The Perils of Flat Funding

The Perils of Flat Funding

September 01, 2015  | ENO CENTER FOR TRANSPORTATION

In the weeks leading up to the federal surface transportation vote on a short-term extension, a few members of Congress started touting that we will have a five-year bill soon. But it comes with a caveat: flat-funding for roads, bridges and transit systems.

It is not news that our current funding levels are not meeting the needs of our nation’s economy, and creating a long backlog of projects. The deficiencies of our underinvestment are evident in the low “D” grades given to both roads and transit and “C+” grade for bridges in ASCE’s 2013 Report Card for America’s Infrastructure.  In 2011, the American Society of Civil Engineers released an economic analysis with EDR Group that looked at what our continual underinvestment in highways, bridges, railroads and transit systems would mean for the nation’s economy by 2020.

The findings were alarming four years ago when ASCE released the report. Now, as we look to a five-year bill with no increase in federal investment, it’s about to become a reality.

This Failure to Act report revealed the following ripple effects if we continue status-quo investment levels and allow the further deterioration of U.S. surface transportation infrastructure amid deferred maintenance:

– The cost of unreliable transportation infrastructure to businesses will reduce the productivity and competitiveness of American firms relative to global competitors. Cumulative costs will reach $430 billion by 2020. To compensate for these increased costs, businesses will have to divert increasing portions of earned income to pay for transportation delays and vehicle repairs, draining money that would otherwise be invested in innovation and expansion.

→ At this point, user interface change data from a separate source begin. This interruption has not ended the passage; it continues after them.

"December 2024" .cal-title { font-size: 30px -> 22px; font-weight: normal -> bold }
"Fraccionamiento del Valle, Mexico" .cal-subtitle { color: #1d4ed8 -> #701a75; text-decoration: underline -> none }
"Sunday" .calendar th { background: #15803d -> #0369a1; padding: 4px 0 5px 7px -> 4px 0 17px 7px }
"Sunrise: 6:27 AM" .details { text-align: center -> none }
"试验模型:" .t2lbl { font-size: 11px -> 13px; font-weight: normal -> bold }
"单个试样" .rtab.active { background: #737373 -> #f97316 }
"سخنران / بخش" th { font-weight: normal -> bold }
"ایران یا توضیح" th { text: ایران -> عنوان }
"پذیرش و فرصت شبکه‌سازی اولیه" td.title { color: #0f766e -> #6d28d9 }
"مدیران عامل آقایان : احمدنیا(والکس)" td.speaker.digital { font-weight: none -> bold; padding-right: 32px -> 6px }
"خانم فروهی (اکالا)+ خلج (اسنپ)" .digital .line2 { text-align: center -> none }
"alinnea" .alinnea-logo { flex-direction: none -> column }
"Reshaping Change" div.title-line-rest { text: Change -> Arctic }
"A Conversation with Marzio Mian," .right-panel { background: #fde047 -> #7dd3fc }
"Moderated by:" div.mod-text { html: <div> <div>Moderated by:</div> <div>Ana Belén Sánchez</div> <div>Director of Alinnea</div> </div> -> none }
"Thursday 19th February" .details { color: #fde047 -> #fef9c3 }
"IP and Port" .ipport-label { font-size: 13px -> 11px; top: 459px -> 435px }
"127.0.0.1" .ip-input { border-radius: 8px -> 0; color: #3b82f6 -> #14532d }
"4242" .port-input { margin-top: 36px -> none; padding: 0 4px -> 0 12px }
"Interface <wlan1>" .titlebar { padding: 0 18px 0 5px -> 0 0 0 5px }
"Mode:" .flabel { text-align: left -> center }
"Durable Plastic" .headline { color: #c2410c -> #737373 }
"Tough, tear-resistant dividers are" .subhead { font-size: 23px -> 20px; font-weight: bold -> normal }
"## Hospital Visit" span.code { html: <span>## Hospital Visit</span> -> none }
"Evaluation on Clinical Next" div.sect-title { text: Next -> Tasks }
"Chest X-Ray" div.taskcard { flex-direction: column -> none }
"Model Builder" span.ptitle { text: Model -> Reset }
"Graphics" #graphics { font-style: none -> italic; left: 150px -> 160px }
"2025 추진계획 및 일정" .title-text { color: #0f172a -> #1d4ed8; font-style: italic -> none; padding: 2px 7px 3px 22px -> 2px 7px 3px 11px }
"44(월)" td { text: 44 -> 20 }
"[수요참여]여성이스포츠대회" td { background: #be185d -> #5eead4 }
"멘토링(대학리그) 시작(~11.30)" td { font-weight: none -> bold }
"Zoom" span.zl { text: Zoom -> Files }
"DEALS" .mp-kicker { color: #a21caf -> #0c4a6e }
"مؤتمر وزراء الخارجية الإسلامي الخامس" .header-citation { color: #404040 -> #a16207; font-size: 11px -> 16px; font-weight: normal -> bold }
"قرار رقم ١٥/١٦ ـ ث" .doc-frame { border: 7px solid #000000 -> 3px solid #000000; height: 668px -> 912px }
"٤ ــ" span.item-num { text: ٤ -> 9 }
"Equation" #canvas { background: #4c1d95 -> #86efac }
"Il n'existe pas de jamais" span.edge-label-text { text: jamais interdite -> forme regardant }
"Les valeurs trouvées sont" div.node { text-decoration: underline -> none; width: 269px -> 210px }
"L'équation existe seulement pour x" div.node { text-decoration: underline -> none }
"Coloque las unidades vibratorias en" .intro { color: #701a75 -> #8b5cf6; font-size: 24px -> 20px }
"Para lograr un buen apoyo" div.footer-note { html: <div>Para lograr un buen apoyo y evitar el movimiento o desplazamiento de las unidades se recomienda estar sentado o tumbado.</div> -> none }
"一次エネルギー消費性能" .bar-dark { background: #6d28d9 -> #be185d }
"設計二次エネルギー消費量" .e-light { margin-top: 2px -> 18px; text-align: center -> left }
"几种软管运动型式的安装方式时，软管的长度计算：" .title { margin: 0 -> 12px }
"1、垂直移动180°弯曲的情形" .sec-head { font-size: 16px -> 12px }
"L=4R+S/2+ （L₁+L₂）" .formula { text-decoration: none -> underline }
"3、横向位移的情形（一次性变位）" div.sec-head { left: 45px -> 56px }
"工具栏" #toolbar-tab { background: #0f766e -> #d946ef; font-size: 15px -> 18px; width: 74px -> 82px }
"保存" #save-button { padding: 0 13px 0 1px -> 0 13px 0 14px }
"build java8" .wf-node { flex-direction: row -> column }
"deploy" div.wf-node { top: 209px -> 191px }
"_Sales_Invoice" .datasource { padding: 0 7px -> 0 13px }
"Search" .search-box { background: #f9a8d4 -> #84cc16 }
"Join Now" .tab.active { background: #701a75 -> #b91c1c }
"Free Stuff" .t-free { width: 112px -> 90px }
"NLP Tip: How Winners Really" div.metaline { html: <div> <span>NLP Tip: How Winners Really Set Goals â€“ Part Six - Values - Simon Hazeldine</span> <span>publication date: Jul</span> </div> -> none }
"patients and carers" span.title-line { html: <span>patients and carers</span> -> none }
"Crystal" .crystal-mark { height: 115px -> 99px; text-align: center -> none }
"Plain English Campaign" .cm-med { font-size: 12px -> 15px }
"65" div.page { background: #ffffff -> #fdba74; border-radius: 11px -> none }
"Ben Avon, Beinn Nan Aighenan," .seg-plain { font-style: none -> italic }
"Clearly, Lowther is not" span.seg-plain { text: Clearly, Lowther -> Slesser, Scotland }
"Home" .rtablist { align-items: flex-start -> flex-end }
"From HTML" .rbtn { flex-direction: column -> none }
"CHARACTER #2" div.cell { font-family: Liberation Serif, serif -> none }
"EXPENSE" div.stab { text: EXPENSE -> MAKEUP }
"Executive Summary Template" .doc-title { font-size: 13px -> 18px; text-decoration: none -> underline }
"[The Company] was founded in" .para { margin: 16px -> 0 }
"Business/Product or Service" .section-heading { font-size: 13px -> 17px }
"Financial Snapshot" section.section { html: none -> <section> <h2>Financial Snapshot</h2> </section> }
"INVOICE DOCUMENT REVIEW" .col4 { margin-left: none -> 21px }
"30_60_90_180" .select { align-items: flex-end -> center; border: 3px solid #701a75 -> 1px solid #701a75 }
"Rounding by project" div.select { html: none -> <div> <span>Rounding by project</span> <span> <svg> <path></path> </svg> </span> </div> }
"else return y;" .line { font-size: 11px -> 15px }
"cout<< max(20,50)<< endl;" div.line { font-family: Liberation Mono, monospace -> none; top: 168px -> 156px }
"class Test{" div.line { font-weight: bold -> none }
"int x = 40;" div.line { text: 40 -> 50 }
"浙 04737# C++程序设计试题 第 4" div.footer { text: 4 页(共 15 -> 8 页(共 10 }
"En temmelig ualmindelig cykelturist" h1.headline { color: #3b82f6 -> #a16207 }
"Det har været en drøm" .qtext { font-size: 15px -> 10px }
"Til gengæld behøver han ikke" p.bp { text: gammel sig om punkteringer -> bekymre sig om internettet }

– Households will be forced to forgo discretionary purchases, reduce health related purchases along with other expenditures that affect quality of life, in order to pay transportation costs that could be avoided if infrastructure were built to sufficient levels. These increased cumulative costs to households equates to $1,060 less for discretionary spending every year until at least 2020. From 2011 to this year, it has cost your personal budget $5,300. If the status-quo continues for the next five years, it will cost you another $5,300.

– The U.S. will lose jobs in high value, high paying services and manufacturing industries as we struggle to remain competitive. The only sectors seeing gains would relate to auto services.

– Overall job losses of more than 876,000 in the year 2020 are mitigated by more people working for less money and less productively due to the diminished effectiveness of the U.S. surface transportation system, meaning 234,000 jobs will only exist if many more workers agree to pay cuts.

– America’s gross domestic product will underperform by $897 billion because of a decrease in exports due to deficient transportation networks. Exports will drop in 79 of 93 different tradable commodities, totaling a $28 billion loss.

There is a lot at stake in the Highway Trust Fund battle, and as the past year has shown us, a multi-year bill will take political courage and cost some political capital on both sides of the aisle. To go through that struggle and come out the other side with a bill that does not grow the program is a waste of energy and hand-wringing. The recent trend of short-term extensions bought by budget gimmicks are all because Congress continues to ignore the most direct route for raising revenue: increasing the gas tax to recoup its 1993 purchasing power.

We are stealing from the future two-fold if we do not raise the gas tax (or identify another long-term sustainable source of revenue) to increase investment in transportation. First, these gimmicks mean that Congress is adding to the national debt. Second, shortchanging our transportation system is literally stifling our nation’s economic growth.

If Congress were to raise the gas tax by at least 20 cents, it would cost on average $187 more per year per motorist. In contrast, right now each motorist is paying $516 a year in additional repairs and operating costs. In addition, Americans spend an average of 34 hours a year stuck in traffic, costing the U.S. economy $101 billion in wasted fuel and lost time annually. It’s a savings for your wallet by staying out of the auto mechanic shop. It’s an even bigger savings as it protects that $1,060 mentioned above.

In contrast to underinvestment, the 2013 Report Card also showed the benefits of increased funding for bridges. The number of structurally deficient bridges decreased from 2009 to 2013, as did the average age of bridges, thanks to increased investment. Because of these improvements, the grade went up from a “C” to a “C+.”  That’s the kind of positive trends we see when we prioritize investment. If we do not, we are at risk of backsliding on these recent successes along with harming our economic competitiveness.

Ultimately, the decision of how to find the revenue to fund a five or six-year bill is the job of Congress. But as they devise a deal that can get through both the House and Senate, they have an onus to devise a bill that supports economic growth.

The views and opinions expressed in this article are those of the author and do not necessarily reflect the official policy or position of The Eno Center for Transportation.